# REQUIREMENT
Report every line from the following entries that contains the string "names".

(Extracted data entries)
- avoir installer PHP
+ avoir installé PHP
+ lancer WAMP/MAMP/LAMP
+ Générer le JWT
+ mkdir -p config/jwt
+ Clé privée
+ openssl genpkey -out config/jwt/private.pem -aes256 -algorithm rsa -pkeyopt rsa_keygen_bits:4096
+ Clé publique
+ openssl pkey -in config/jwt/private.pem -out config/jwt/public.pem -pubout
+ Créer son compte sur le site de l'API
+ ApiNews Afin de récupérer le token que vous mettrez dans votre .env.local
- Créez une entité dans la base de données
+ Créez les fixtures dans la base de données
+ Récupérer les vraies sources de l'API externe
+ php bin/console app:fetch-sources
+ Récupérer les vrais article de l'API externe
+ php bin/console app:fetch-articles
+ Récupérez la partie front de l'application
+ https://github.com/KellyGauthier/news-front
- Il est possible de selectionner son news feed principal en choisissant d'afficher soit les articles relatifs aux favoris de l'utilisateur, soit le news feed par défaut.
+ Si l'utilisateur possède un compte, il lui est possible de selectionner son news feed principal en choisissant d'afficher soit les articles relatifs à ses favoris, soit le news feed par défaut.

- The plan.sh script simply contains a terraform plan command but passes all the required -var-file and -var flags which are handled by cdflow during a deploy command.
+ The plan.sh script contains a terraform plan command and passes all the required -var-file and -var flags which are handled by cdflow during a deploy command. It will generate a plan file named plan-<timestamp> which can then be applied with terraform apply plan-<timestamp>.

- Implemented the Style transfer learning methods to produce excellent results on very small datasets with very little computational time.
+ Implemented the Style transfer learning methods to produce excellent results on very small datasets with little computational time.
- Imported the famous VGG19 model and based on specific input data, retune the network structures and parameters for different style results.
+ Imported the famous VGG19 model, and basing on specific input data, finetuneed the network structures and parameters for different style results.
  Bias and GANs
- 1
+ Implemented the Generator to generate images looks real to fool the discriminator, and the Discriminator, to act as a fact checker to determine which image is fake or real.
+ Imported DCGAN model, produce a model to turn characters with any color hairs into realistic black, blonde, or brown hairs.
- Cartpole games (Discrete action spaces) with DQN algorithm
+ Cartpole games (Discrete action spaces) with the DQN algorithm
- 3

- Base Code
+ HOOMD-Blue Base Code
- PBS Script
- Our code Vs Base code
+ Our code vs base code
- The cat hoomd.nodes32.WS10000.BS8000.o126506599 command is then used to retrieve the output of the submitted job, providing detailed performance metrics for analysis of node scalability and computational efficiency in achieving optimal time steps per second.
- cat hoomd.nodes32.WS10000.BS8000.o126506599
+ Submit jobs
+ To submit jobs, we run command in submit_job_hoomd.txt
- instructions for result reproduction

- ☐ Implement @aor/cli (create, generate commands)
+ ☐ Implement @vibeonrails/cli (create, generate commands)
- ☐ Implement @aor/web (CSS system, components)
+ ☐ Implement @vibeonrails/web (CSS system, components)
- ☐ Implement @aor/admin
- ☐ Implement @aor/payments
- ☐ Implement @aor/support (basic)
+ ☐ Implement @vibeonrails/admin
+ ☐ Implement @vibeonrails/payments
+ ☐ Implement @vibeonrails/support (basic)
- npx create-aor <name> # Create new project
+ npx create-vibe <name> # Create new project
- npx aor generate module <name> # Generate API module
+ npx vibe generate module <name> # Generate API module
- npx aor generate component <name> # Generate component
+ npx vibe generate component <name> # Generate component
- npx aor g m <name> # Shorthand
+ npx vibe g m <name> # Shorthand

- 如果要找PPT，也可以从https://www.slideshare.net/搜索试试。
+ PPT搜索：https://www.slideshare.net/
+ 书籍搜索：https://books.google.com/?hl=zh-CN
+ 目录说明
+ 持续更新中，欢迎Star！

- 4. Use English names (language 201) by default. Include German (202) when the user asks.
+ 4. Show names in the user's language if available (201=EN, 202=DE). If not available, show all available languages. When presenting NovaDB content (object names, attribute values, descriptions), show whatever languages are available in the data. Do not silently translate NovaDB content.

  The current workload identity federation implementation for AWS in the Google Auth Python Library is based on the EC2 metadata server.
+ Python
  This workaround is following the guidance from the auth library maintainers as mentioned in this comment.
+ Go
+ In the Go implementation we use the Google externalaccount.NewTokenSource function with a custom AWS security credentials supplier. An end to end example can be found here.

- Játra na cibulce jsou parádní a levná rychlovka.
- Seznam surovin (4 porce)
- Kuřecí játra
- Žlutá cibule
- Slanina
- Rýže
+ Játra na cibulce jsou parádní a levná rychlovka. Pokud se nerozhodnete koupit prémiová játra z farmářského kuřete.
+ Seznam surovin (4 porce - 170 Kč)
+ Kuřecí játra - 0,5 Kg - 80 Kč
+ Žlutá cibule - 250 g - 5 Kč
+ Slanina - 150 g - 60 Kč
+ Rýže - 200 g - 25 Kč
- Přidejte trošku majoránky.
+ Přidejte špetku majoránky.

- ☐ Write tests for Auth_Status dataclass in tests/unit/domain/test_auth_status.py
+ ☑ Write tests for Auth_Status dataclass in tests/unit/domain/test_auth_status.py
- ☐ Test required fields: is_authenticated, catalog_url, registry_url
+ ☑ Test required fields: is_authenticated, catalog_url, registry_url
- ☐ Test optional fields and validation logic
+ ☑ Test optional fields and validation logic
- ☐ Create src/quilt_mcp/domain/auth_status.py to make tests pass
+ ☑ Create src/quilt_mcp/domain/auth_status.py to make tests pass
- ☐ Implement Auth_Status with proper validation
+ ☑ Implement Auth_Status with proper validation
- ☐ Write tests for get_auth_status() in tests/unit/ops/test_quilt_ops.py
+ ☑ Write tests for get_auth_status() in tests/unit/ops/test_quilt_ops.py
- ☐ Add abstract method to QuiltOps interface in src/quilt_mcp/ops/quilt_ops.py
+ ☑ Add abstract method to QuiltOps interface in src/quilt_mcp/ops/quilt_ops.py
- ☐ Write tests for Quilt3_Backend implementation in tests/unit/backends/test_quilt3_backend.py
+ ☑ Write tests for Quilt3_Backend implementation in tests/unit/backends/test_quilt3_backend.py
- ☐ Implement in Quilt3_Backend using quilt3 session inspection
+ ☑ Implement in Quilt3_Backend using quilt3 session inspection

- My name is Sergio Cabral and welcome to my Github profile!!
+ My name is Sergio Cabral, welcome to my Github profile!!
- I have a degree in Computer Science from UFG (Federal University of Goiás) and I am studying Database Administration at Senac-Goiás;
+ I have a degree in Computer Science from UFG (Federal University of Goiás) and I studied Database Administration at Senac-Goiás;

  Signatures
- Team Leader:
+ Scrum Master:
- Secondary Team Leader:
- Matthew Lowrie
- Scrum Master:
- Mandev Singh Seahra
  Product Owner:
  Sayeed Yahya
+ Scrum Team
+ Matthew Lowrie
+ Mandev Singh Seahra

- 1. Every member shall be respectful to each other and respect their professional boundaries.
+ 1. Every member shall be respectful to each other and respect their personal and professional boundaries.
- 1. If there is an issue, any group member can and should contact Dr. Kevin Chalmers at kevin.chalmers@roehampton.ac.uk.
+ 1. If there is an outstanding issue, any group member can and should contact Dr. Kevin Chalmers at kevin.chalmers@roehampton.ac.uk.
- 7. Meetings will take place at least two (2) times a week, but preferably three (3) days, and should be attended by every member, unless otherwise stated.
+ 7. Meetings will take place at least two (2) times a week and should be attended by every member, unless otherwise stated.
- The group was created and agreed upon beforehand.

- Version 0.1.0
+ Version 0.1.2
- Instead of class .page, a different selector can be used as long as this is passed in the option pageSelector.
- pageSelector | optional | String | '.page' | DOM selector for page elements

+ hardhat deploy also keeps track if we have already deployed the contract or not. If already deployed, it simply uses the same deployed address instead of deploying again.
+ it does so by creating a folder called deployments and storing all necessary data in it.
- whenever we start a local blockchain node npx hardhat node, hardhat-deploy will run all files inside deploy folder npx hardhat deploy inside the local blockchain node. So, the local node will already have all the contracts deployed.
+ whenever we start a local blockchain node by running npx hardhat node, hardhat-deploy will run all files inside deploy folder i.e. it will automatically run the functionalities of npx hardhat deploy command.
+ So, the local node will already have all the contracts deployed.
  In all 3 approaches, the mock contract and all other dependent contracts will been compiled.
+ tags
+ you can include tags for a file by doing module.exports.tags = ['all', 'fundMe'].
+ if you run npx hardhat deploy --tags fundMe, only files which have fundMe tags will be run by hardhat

# ANSWER TO THIS TASK
- 4. Use English names (language 201) by default. Include German (202) when the user asks.
+ 4. Show names in the user's language if available (201=EN, 202=DE). If not available, show all available languages. When presenting NovaDB content (object names, attribute values, descriptions), show whatever languages are available in the data. Do not silently translate NovaDB content.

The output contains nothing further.